ACTIVITY –
Transcribe the entries below word for word, beginning at the line with "none -> center" and stopping after the line with "none -> <div>Security"; drop all pictures.

SUPPLIED DATA –
⟨

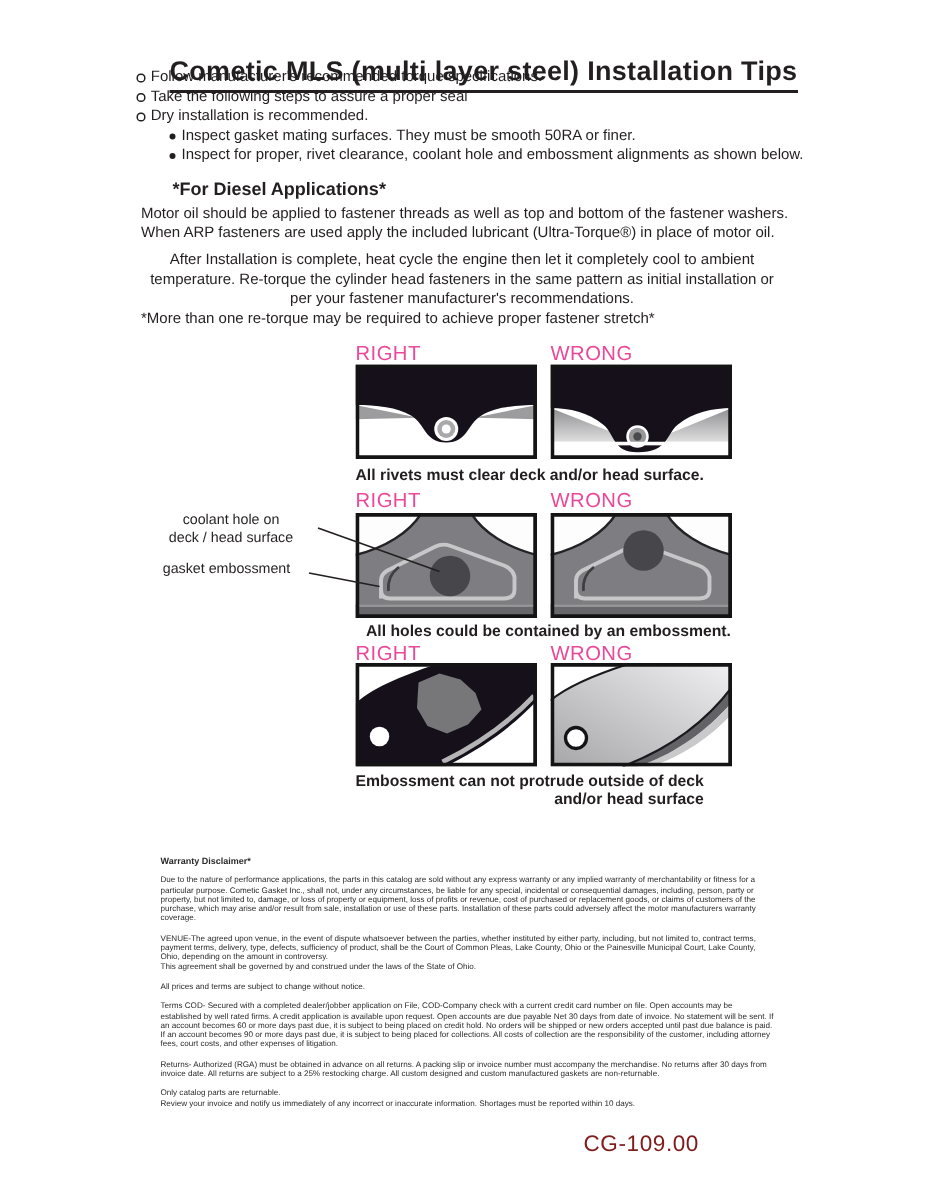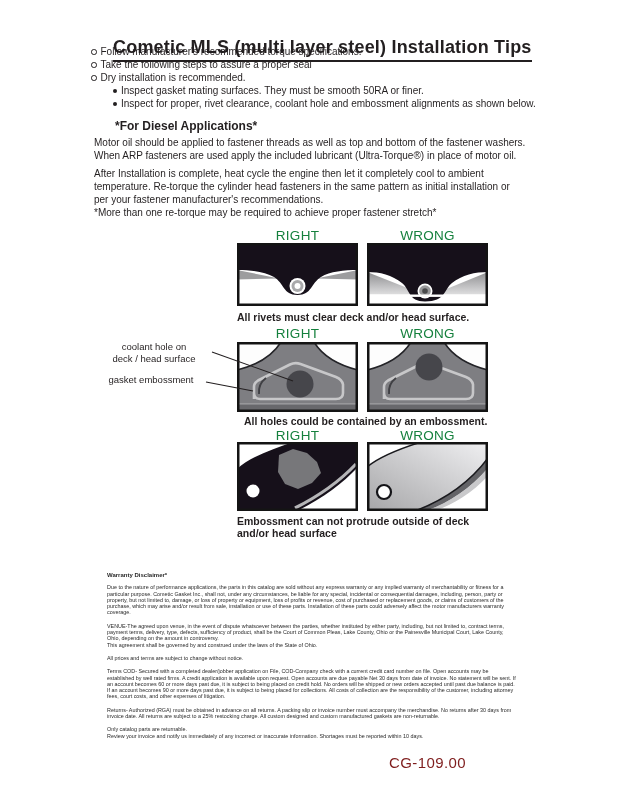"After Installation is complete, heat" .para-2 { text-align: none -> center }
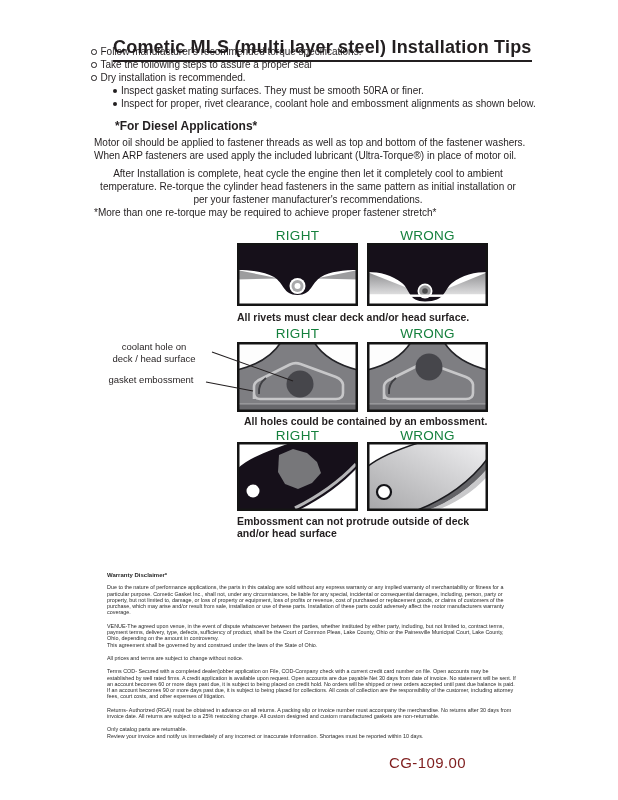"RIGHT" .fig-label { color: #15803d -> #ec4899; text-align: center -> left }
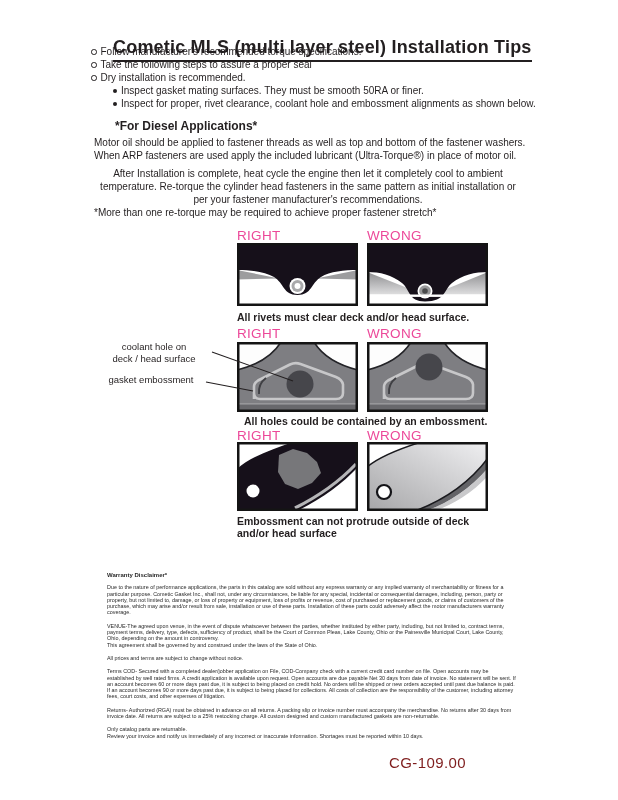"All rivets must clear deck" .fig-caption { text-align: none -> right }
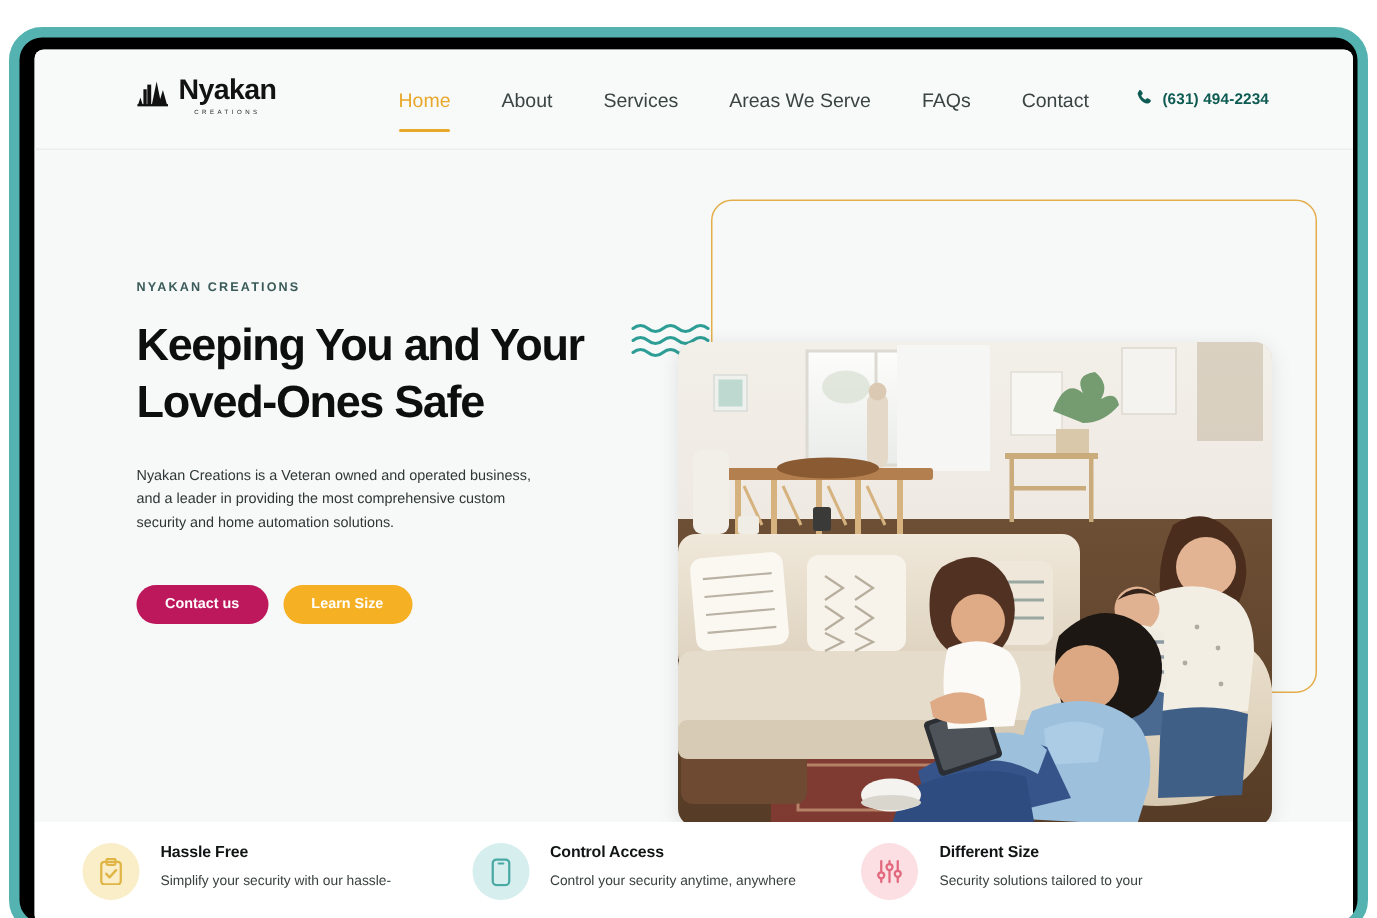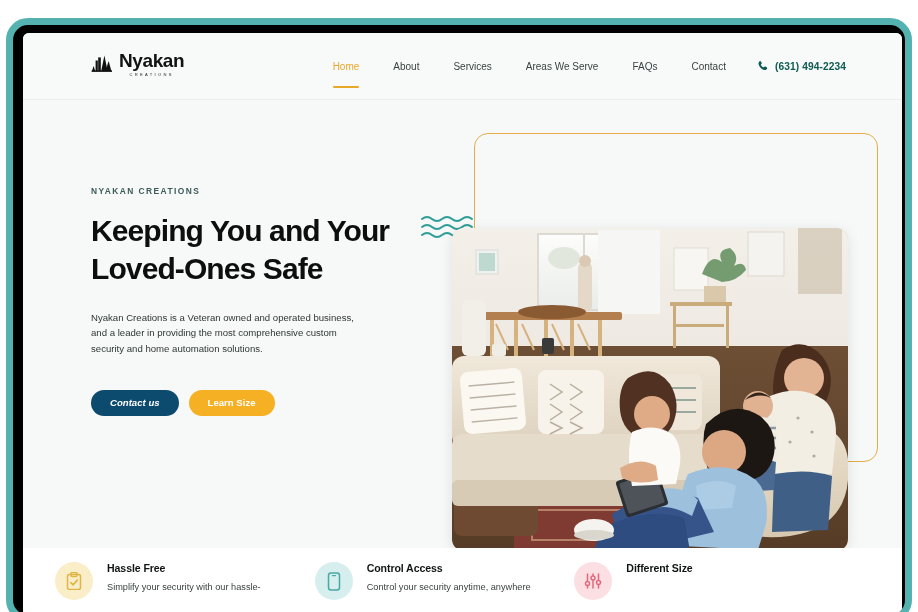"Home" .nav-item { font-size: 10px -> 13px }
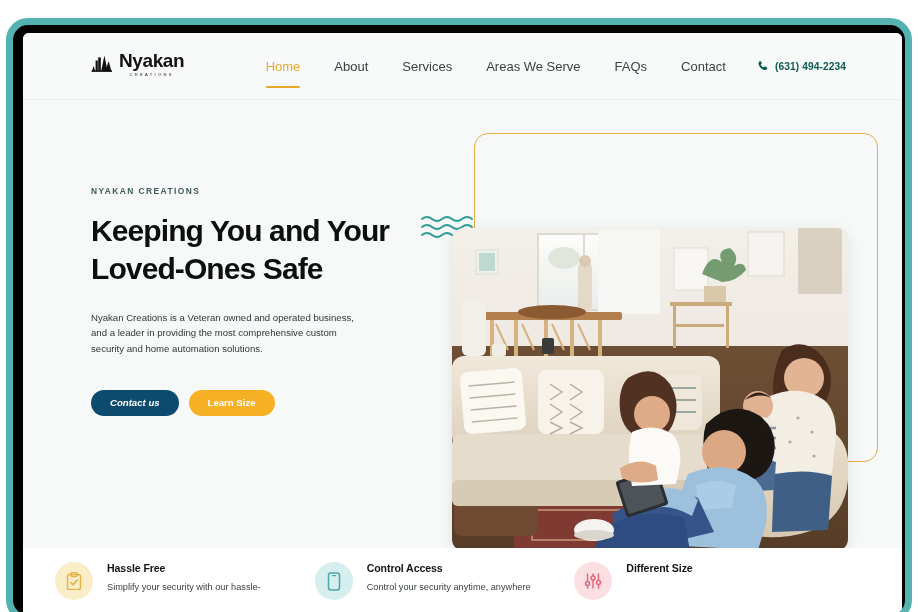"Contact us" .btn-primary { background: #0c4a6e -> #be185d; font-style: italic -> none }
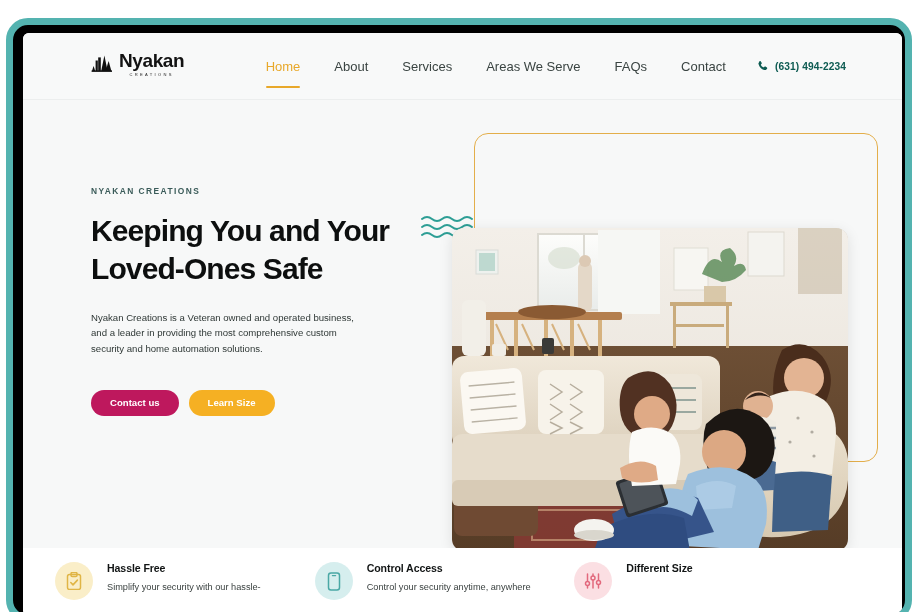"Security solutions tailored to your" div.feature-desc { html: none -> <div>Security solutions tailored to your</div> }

⟩
⟨

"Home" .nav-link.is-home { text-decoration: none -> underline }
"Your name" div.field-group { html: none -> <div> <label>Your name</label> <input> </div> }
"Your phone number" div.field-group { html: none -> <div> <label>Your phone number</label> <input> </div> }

⟩
⟨

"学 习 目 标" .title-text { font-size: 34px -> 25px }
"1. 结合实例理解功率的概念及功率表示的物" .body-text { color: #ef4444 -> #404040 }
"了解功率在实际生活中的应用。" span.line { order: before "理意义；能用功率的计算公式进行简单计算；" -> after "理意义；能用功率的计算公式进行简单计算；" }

⟩

EXPECTED ANSWER –
"After Installation is complete, heat" .para-2 { text-align: none -> center }
"RIGHT" .fig-label { color: #15803d -> #ec4899; text-align: center -> left }
"All rivets must clear deck" .fig-caption { text-align: none -> right }
"Home" .nav-item { font-size: 10px -> 13px }
"Contact us" .btn-primary { background: #0c4a6e -> #be185d; font-style: italic -> none }
"Security solutions tailored to your" div.feature-desc { html: none -> <div>Security solutions tailored to your</div> }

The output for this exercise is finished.